**WORK TO BE COMPLETED**: Return the data below unaltered, but strip out the pictures.

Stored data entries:
★ ★ ★ ★ ★ ★ ★
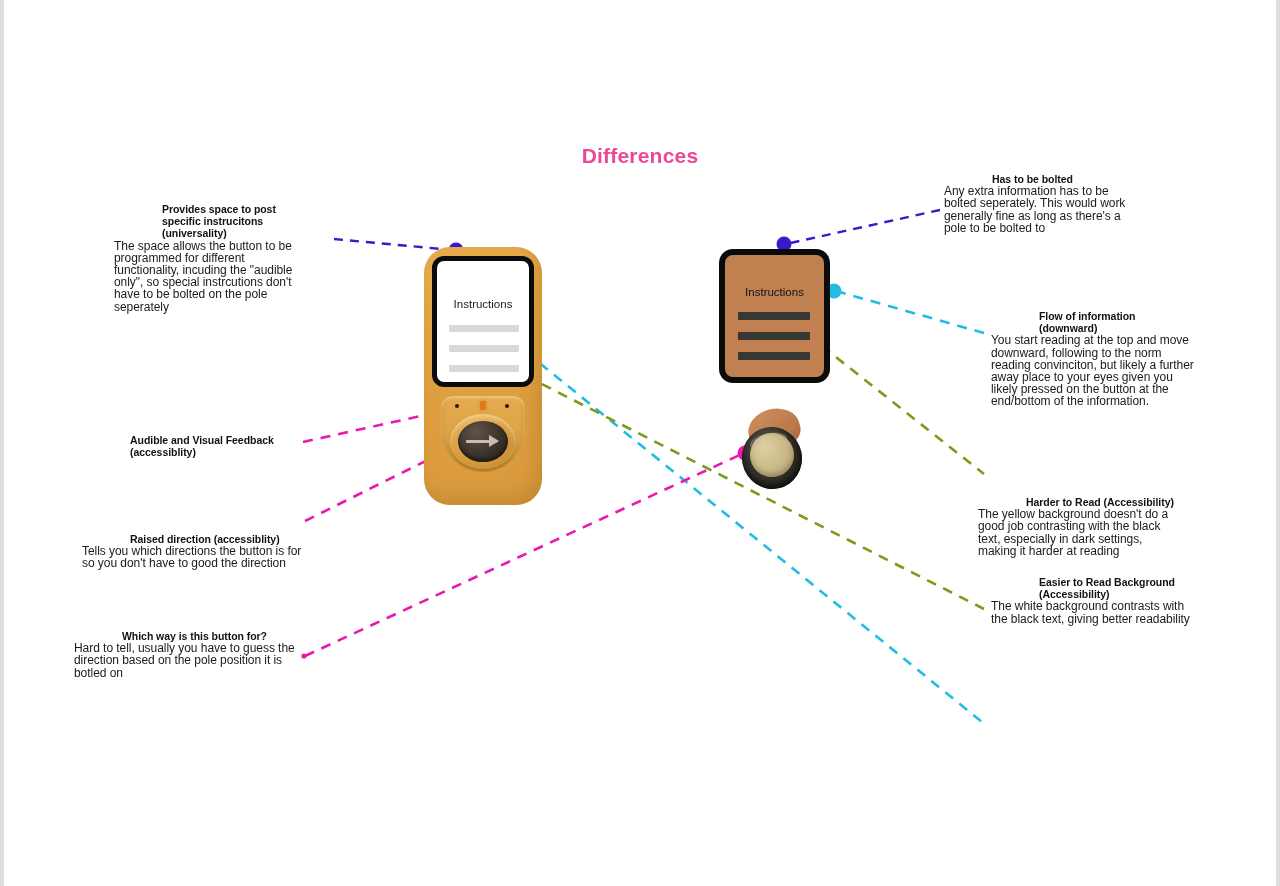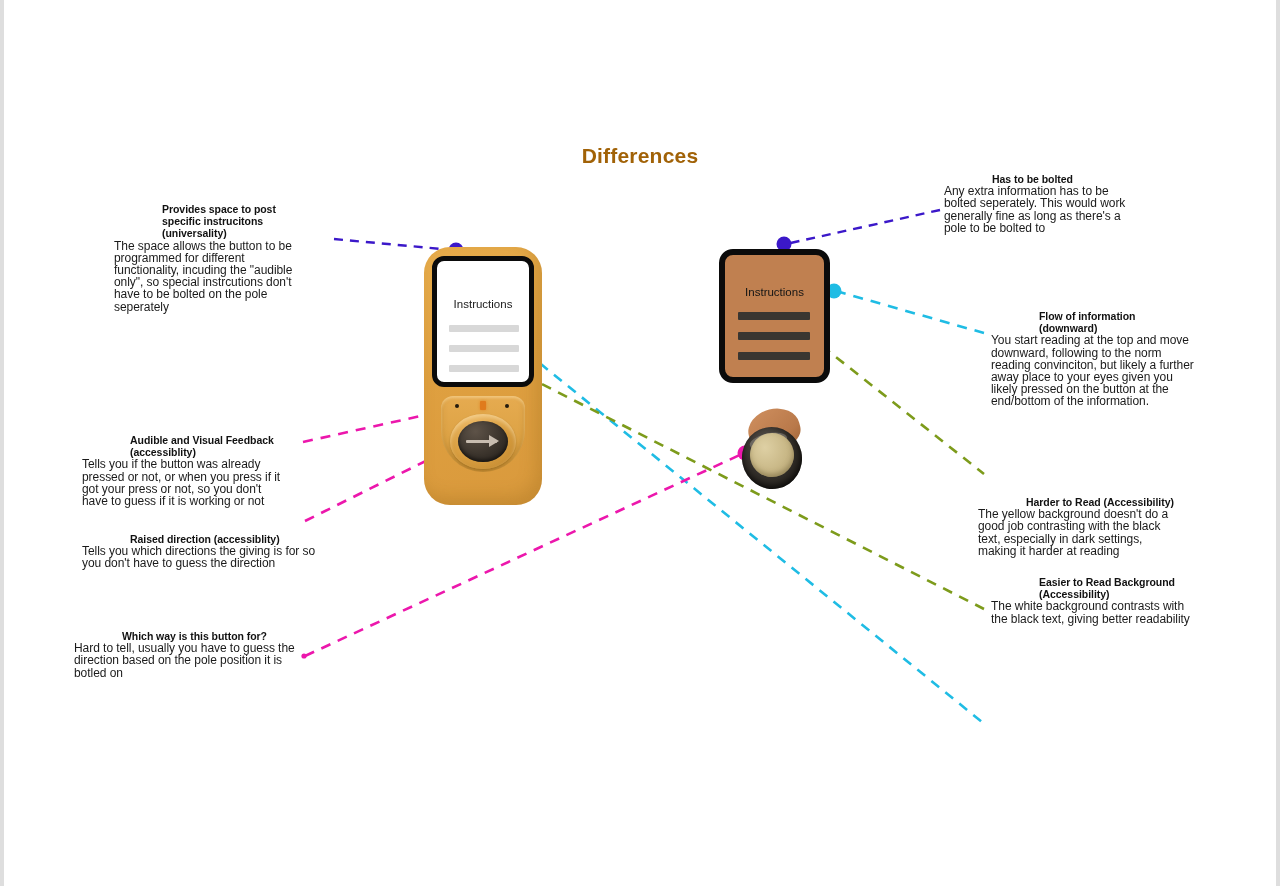--- a/index.html
+++ b/index.html
@@ -30,21 +30,21 @@
   .page-edge.right { right: 0; }
 
   .title {
     position: absolute;
     left: 0;
     right: 0;
     top: 144px;
     text-align: center;
     font-size: 21px;
     font-weight: bold;
-    color: #a16207;
+    color: #ec4899;
     letter-spacing: 0.2px;
   }
 
   
   .note {
     position: absolute;
     color: #111111;
   }
   .note .note-title {
     font-size: 10.5px;
@@ -354,26 +354,25 @@
     <div class="cap"></div>
   </div>
 
   <div class="note" style="left:114px; top:203px; width:190px;">
     <p class="note-title">Provides space to post specific instrucitons (universality)</p>
     <p class="note-body">The space allows the button to be programmed for different functionality, incuding the "audible only", so special instrcutions don't have to be bolted on the pole seperately</p>
   </div>
 
   <div class="note" style="left:82px; top:434px; width:205px;">
     <p class="note-title">Audible and Visual Feedback (accessiblity)</p>
-    <p class="note-body">Tells you if the button was already pressed or not, or when you press if it got your press or not, so you don't have to guess if it is working or not</p>
   </div>
 
   <div class="note" style="left:82px; top:533px; width:235px;">
     <p class="note-title">Raised direction (accessiblity)</p>
-    <p class="note-body">Tells you which directions the giving is for so you don't have to guess the direction</p>
+    <p class="note-body">Tells you which directions the button is for so you don't have to good the direction</p>
   </div>
 
   <div class="note" style="left:74px; top:630px; width:228px;">
     <p class="note-title">Which way is this button for?</p>
     <p class="note-body">Hard to tell, usually you have to guess the direction based on the pole position it is botled on</p>
   </div>
 
   <div class="note" style="left:944px; top:173px; width:195px;">
     <p class="note-title">Has to be bolted</p>
     <p class="note-body">Any extra information has to be bolted seperately. This would work generally fine as long as there's a pole to be bolted to</p>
★ ★ ★ ★ ★ ★ ★
**OUTPUT OF THE TASK**:
--- a/index.html
+++ b/index.html
@@ -30,21 +30,21 @@
   .page-edge.right { right: 0; }
 
   .title {
     position: absolute;
     left: 0;
     right: 0;
     top: 144px;
     text-align: center;
     font-size: 21px;
     font-weight: bold;
-    color: #a16207;
+    color: #ec4899;
     letter-spacing: 0.2px;
   }
 
   
   .note {
     position: absolute;
     color: #111111;
   }
   .note .note-title {
     font-size: 10.5px;
@@ -354,26 +354,25 @@
     <div class="cap"></div>
   </div>
 
   <div class="note" style="left:114px; top:203px; width:190px;">
     <p class="note-title">Provides space to post specific instrucitons (universality)</p>
     <p class="note-body">The space allows the button to be programmed for different functionality, incuding the "audible only", so special instrcutions don't have to be bolted on the pole seperately</p>
   </div>
 
   <div class="note" style="left:82px; top:434px; width:205px;">
     <p class="note-title">Audible and Visual Feedback (accessiblity)</p>
-    <p class="note-body">Tells you if the button was already pressed or not, or when you press if it got your press or not, so you don't have to guess if it is working or not</p>
   </div>
 
   <div class="note" style="left:82px; top:533px; width:235px;">
     <p class="note-title">Raised direction (accessiblity)</p>
-    <p class="note-body">Tells you which directions the giving is for so you don't have to guess the direction</p>
+    <p class="note-body">Tells you which directions the button is for so you don't have to good the direction</p>
   </div>
 
   <div class="note" style="left:74px; top:630px; width:228px;">
     <p class="note-title">Which way is this button for?</p>
     <p class="note-body">Hard to tell, usually you have to guess the direction based on the pole position it is botled on</p>
   </div>
 
   <div class="note" style="left:944px; top:173px; width:195px;">
     <p class="note-title">Has to be bolted</p>
     <p class="note-body">Any extra information has to be bolted seperately. This would work generally fine as long as there's a pole to be bolted to</p>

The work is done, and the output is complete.